The used WS radii for Yb4Ca10AlSb11 and Yb8Ca6AlSb11 are as follow: Yb = 1.91–1.96 Å, Ca = 1.90–1.96 Å, Al = 1.57 Å and Sb = 1.74–1.95 Å. The basis sets included 6s, 6p and 5d orbitals for Yb; 4s, 4p and 3d orbitals for Ca; 3s, 3p and 3d orbitals for Al; and 5s, 5p, 5d and 4f orbitals for Sb. The Yb 6p, Ca 4p, Al 3d and Sb 5d and 4f orbitals were treated by the Löwdin downfolding technique [43]. The k-space integrations were conducted by the tetrahedron method [44], and the self-consistent charge density was obtained using 163 and 262 irreducible k-points in the Brillouin zone of Yb4Ca10AlSb11 and Yb8Ca6AlSb11, respectively.

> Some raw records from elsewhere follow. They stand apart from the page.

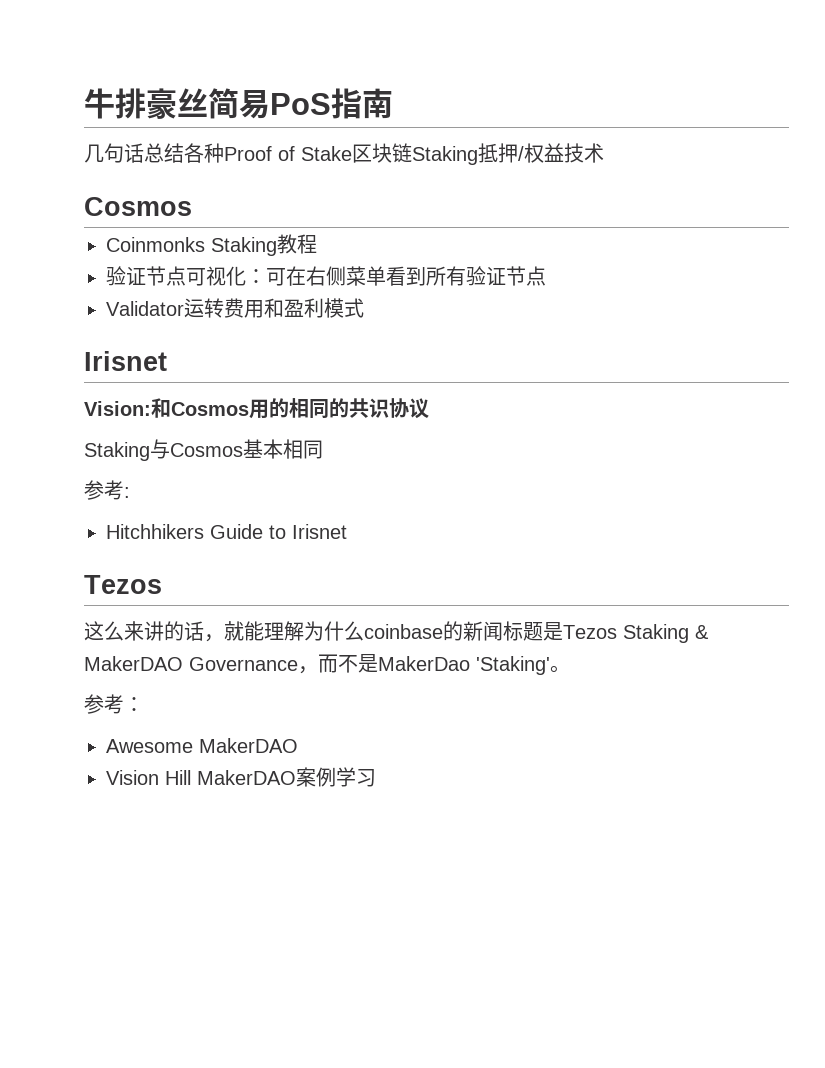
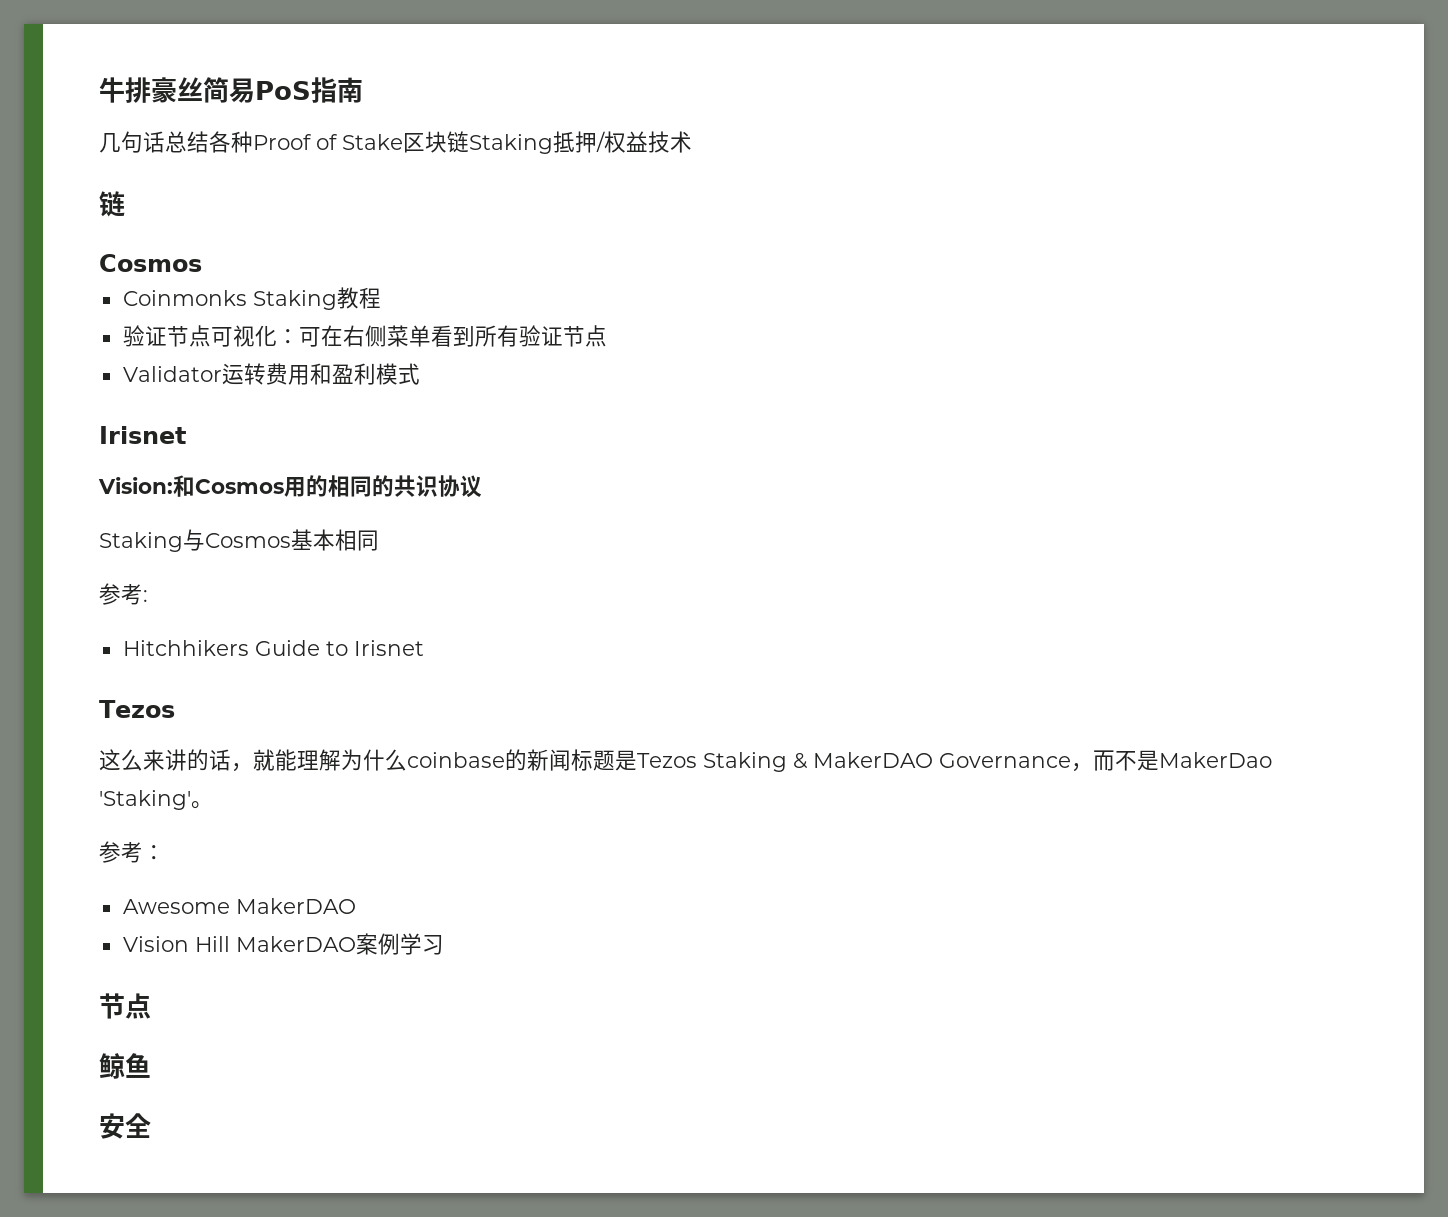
  几句话总结各种Proof of Stake区块链Staking抵押/权益技术
+ 链
  Vision Hill MakerDAO案例学习
+ 节点
+ 鲸鱼
+ 安全

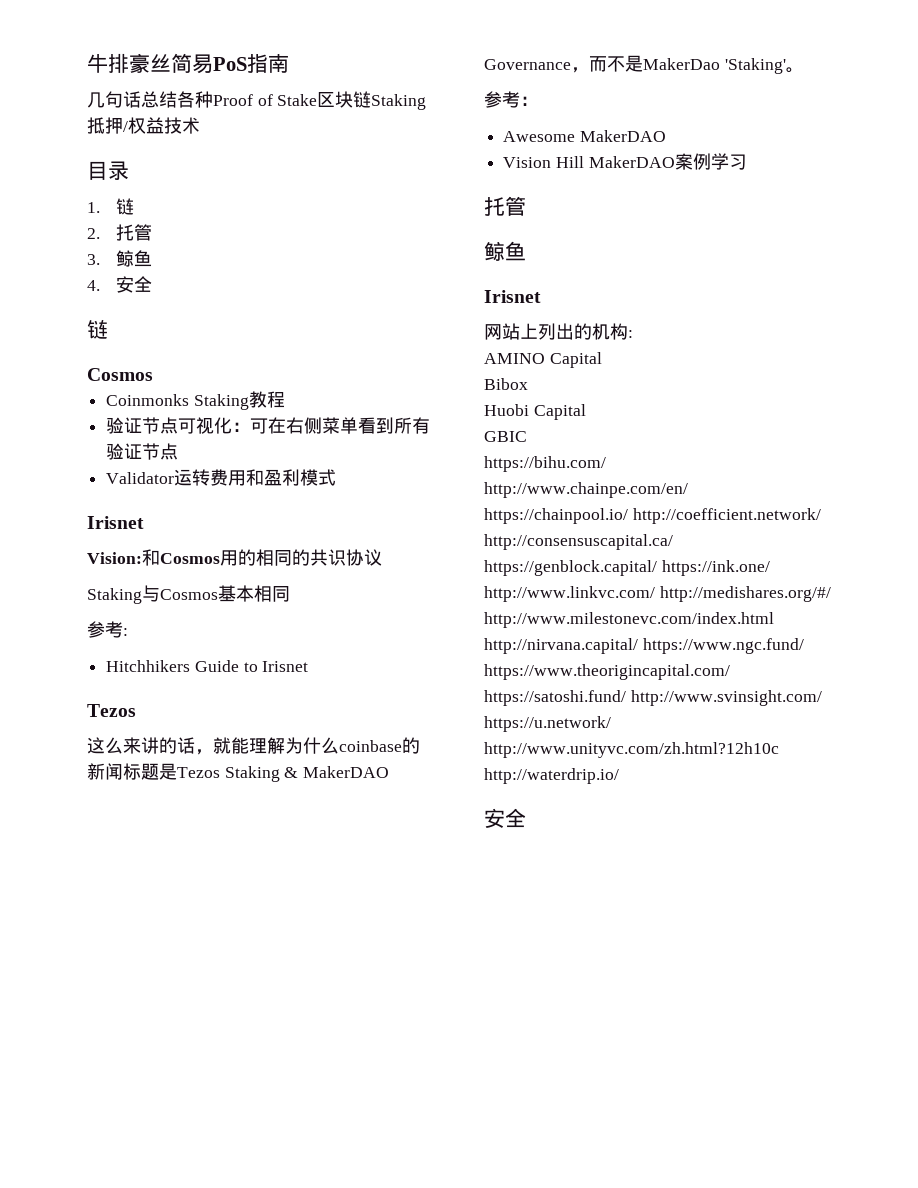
+ 目录
+ 1.链
+ 2.托管
+ 3.鲸鱼
+ 4.安全
  Vision Hill MakerDAO案例学习
- 节点
+ 托管
  鲸鱼
+ Irisnet
+ 网站上列出的机构:
+ AMINO Capital
+ Bibox
+ Huobi Capital
+ GBIC
+ https://bihu.com/
+ http://www.chainpe.com/en/ https://chainpool.io/ http://coefficient.network/ http://consensuscapital.ca/ https://genblock.capital/ https://ink.one/ http://www.linkvc.com/ http://medishares.org/#/ http://www.milestonevc.com/index.html http://nirvana.capital/ https://www.ngc.fund/ https://www.theorigincapital.com/ https://satoshi.fund/ http://www.svinsight.com/ https://u.network/ http://www.unityvc.com/zh.html?12h10c http://waterdrip.io/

3.4. Thermal Conductivity Analysis

The thermal conductivity of Yb8.21(3)Ca5.79AlSb11 was measured by using the thermal diffusivity, κ = D × C × ρ, where ρ, D and C are the density, thermal diffusivity and specific heat, respectively. The polycrystalline pellet sample was prepared by spark plasma sintering with the compactness >95%. The thermal diffusivity and specific heat were measured by the flash diffusivity-heat capacity method using a NETZSCH LFA 457 MicroFlash™ instruments (NETZSCH, Selb, Germany). In the flash method, the front face of a disc-shaped plane-parallel surface was heated by a laser beam. The thermal response on the rear surface was monitored using an infrared detector, and the thermal diffusivity was calculated from the time delay and the shape of the temperature rise.

4. Conclusions

Four quaternary Zintl phases in the Yb14-CaAlSb11 (4.81 ≤ x ≤ 10.57) series have been successfully synthesized by using both arc-melting and Sn metal-flux methods. Two cationic elements of Yb2+ and Ca2+ showing mixed occupations proved that the title phase could accommodate the wide range of mixing ratios between two cations. The isotypic crystal structures were visualized through a perspective based on four different cationic coordination environments and interpreted as a pack of four types of spiral-shaped 1D octahedra chains with various turning radii. Each 1D octahedral chain was composed of the corner-, edge-, or face-sharing distorted [(Yb/Ca)Sb6] octahedra. TB-LMTO calculations using two hypothetical structural models of Yb4Ca10AlSb11 with different cationic arrangements proved that the overall stability of a crystal structure should be attributed to the site energies of four Sb sites surrounding the M2 sites. QVAL values for each atomic site in a model structure proved that the more electronegative Yb atom should prefer the M2 site with the largest QVAL value, whereas the more electropositive Ca atom should prefer the M3 site. In addition, our theoretical calculations proved that the electronic factor based on the QVAL value criterion can be the critical factor for the site preference when there was a small size difference between the substituting and the host elements. The overall DOS curves indicated a semiconducting property of the title phase with a small band-gap, and the Sb-Al and M-Sb COHP curves explained the overall stability of bonding interactions in the given structural type. The Ca substitution for Yb was insignificant to lower the overall thermal conductivity in Yb8.42(2)Ca5.58AlSb11, but the measured value was still comparable to those of previously reported compounds in the Yb14-Ca11 (M = Al, Mn; T = Sb, Bi) system.